#### WHAT THIS TASK INVOLVES
Take every line from the listing below that includes "product" and copy it.

#### RECORDS FOR THIS EXERCISE
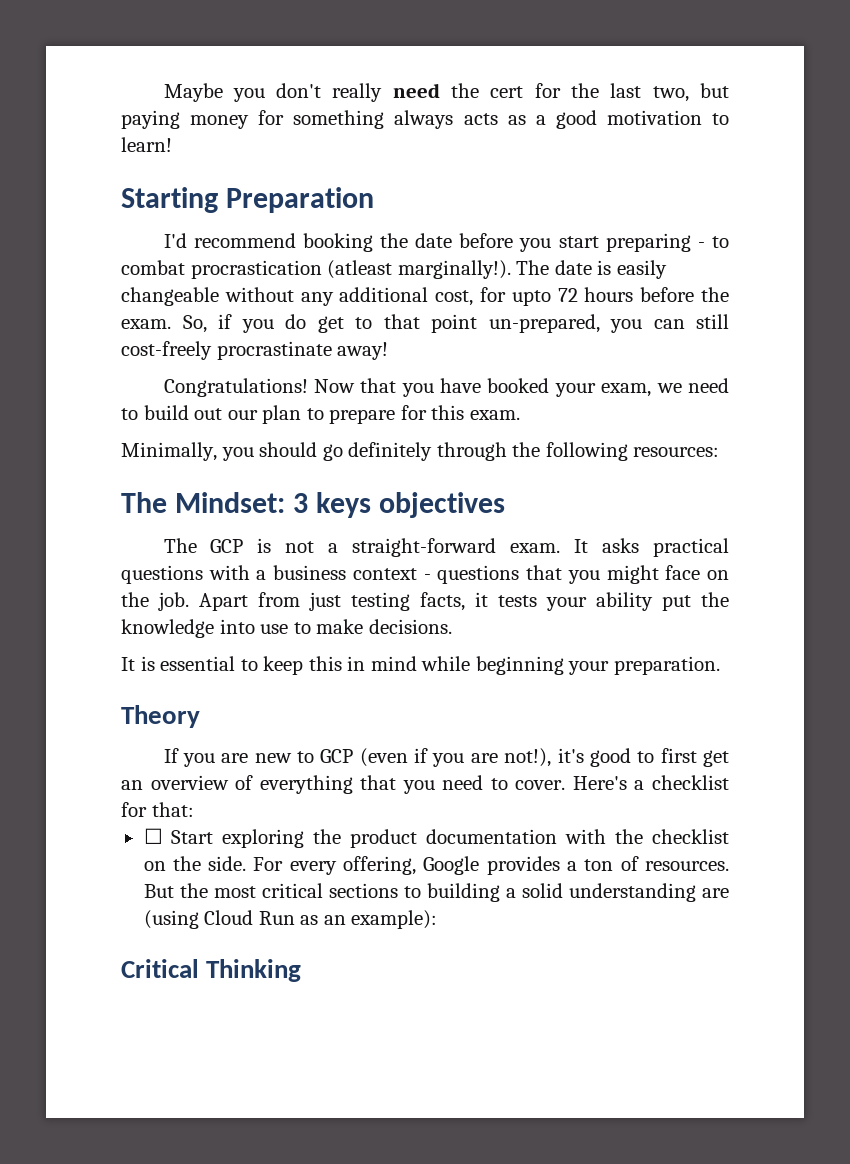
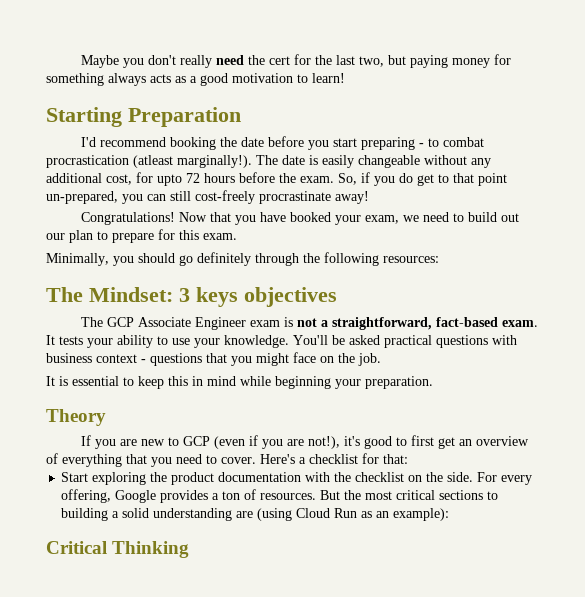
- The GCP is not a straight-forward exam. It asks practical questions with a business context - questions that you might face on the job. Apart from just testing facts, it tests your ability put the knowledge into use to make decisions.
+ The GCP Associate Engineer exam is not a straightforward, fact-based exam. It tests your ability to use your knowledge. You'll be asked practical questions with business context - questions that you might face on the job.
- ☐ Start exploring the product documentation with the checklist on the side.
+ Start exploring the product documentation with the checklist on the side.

* * *

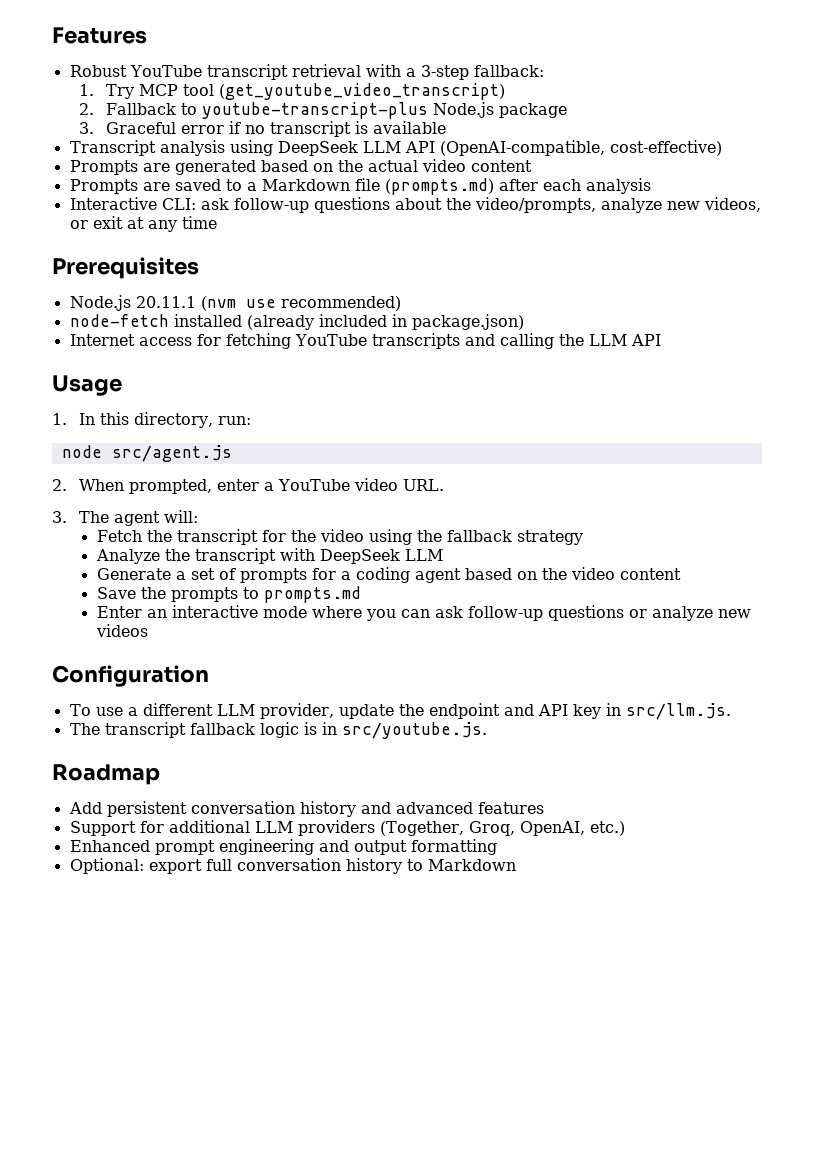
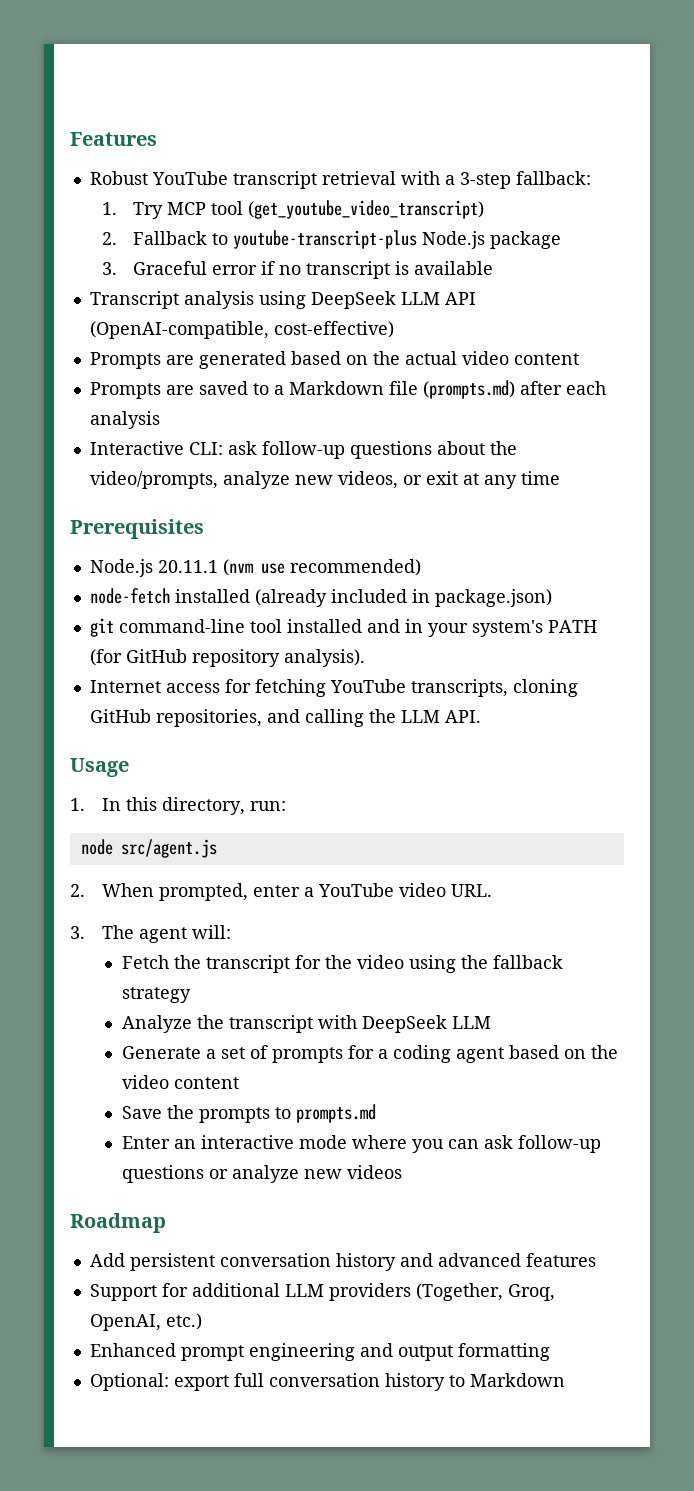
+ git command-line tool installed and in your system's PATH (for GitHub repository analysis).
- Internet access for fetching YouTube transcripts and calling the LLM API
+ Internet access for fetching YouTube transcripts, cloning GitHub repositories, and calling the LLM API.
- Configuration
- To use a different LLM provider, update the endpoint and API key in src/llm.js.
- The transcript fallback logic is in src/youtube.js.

...

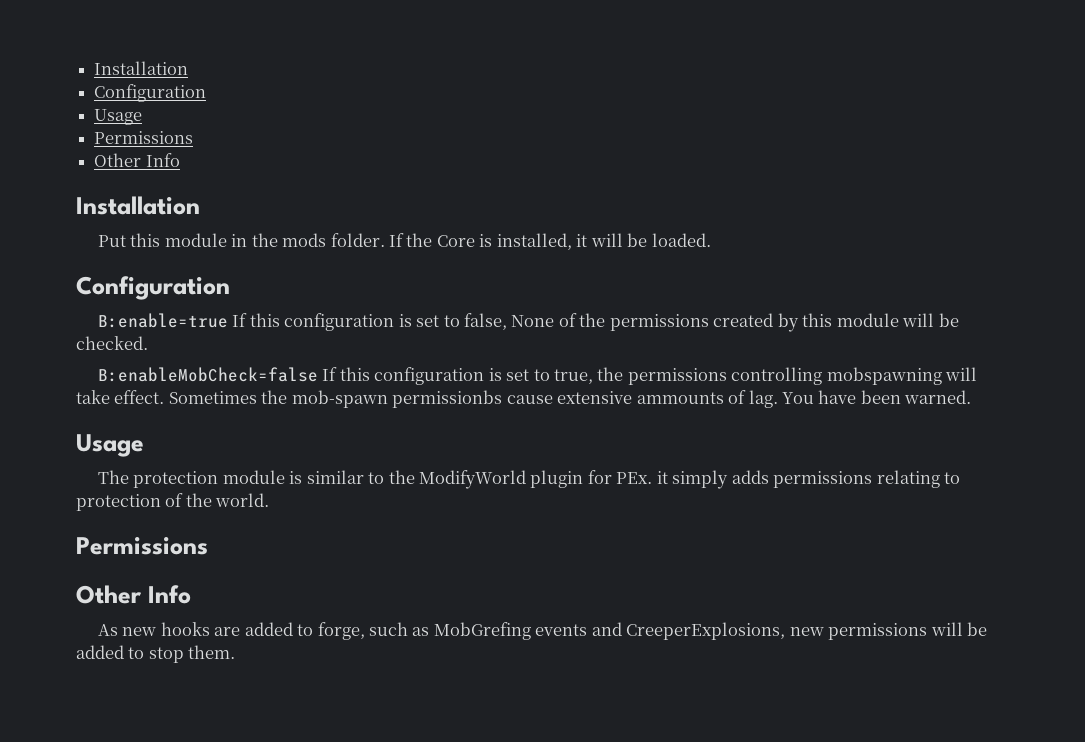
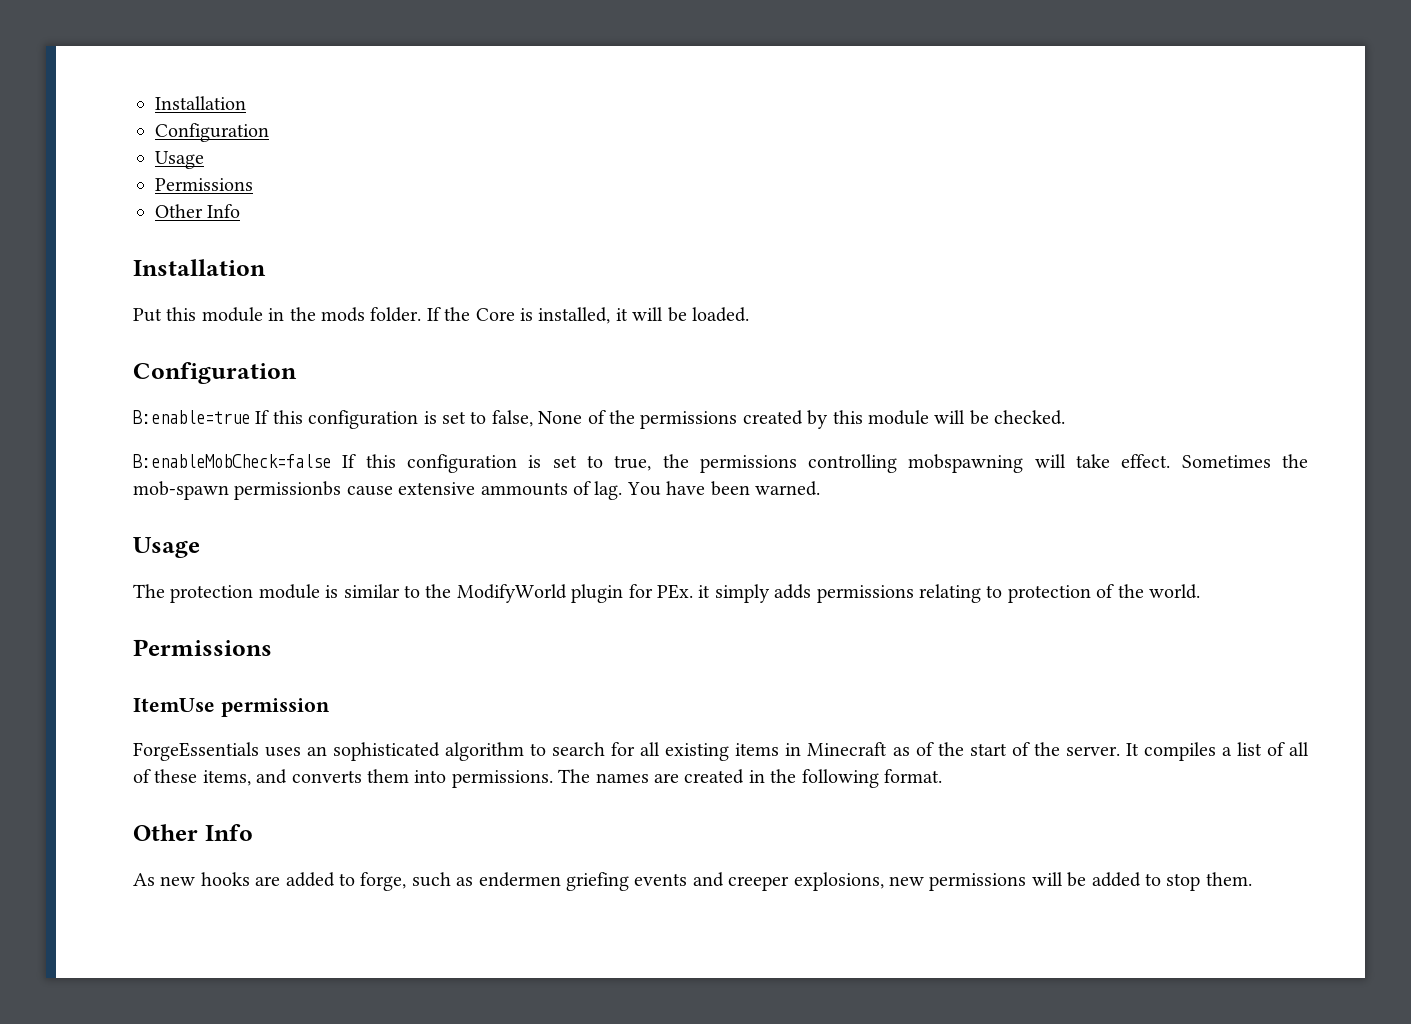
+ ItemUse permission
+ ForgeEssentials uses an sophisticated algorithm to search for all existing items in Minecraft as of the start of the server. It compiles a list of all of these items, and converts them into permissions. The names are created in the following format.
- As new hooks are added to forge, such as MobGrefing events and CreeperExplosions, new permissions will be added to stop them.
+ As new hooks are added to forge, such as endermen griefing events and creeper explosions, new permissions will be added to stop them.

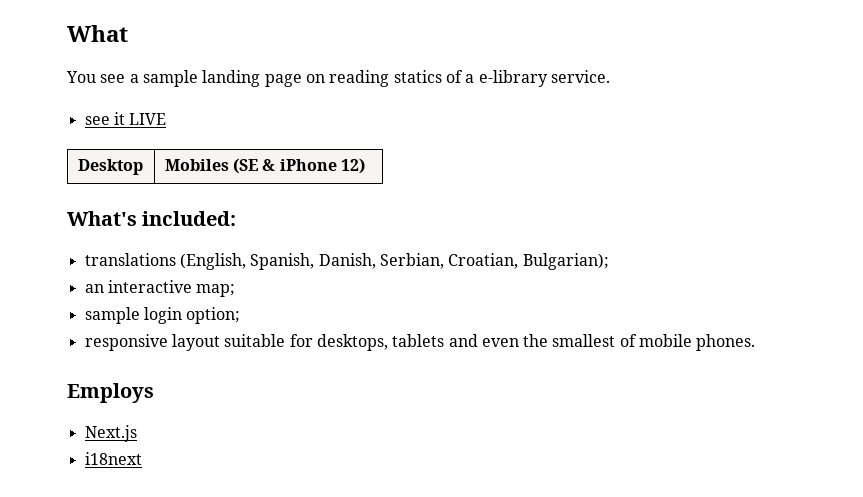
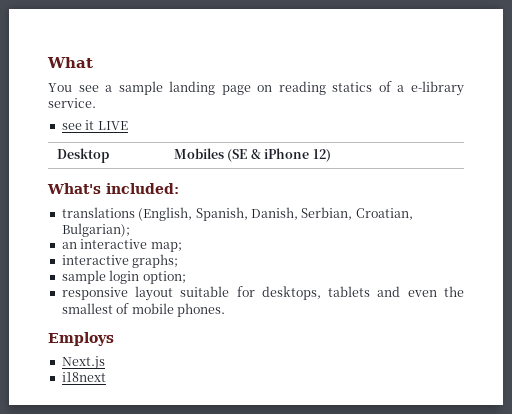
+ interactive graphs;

#### ANSWER BELOW
- ☐ Start exploring the product documentation with the checklist on the side.
+ Start exploring the product documentation with the checklist on the side.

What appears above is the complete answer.